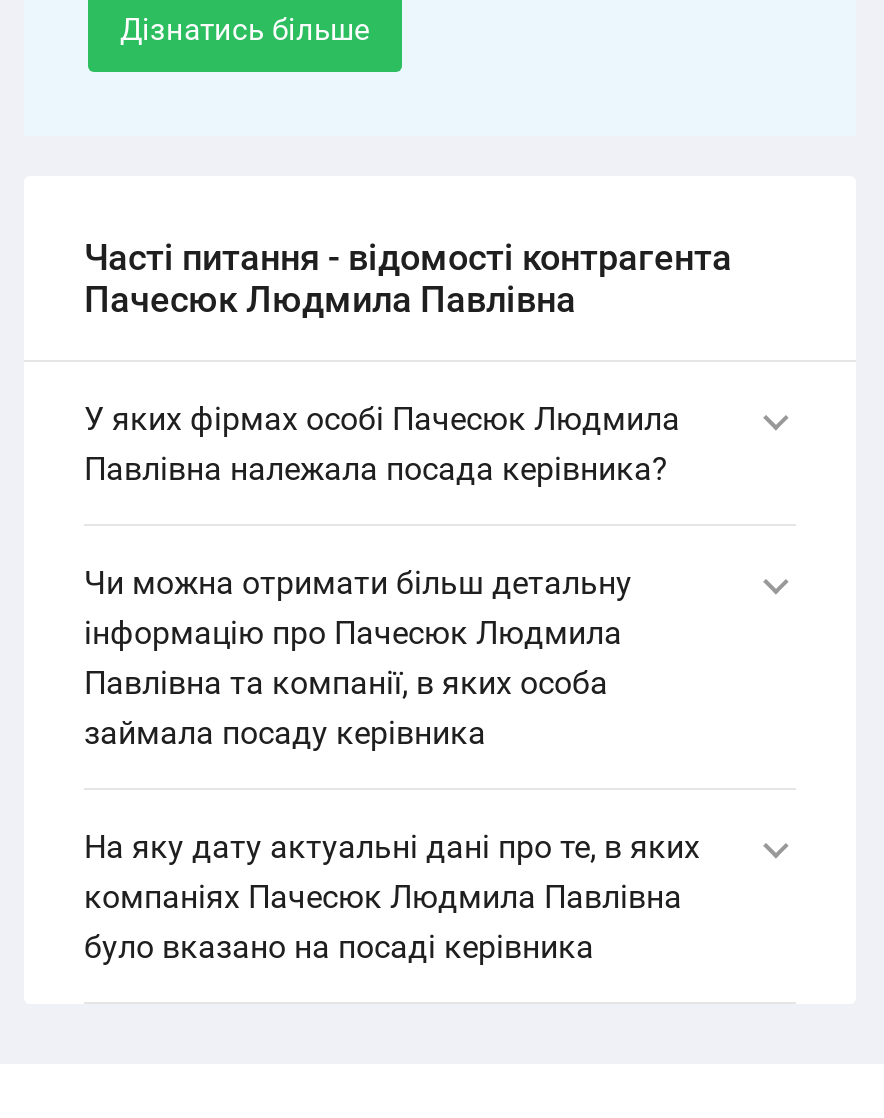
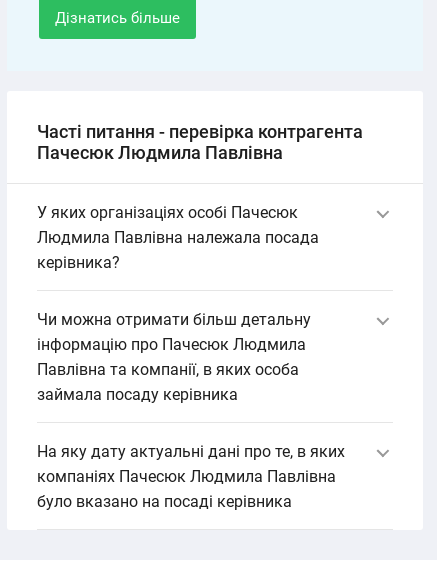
- Часті питання - відомості контрагента
+ Часті питання - перевірка контрагента

- У яких фірмах особі Пачесюк Людмила
- Павлівна належала посада керівника?
+ У яких організаціях особі Пачесюк
+ Людмила Павлівна належала посада
+ керівника?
• • •
▶ **Exercise**:
A complete answer gives every line of the data that includes "Пачесюк".

▶ **Exercise response**:
- У яких фірмах особі Пачесюк Людмила
+ У яких організаціях особі Пачесюк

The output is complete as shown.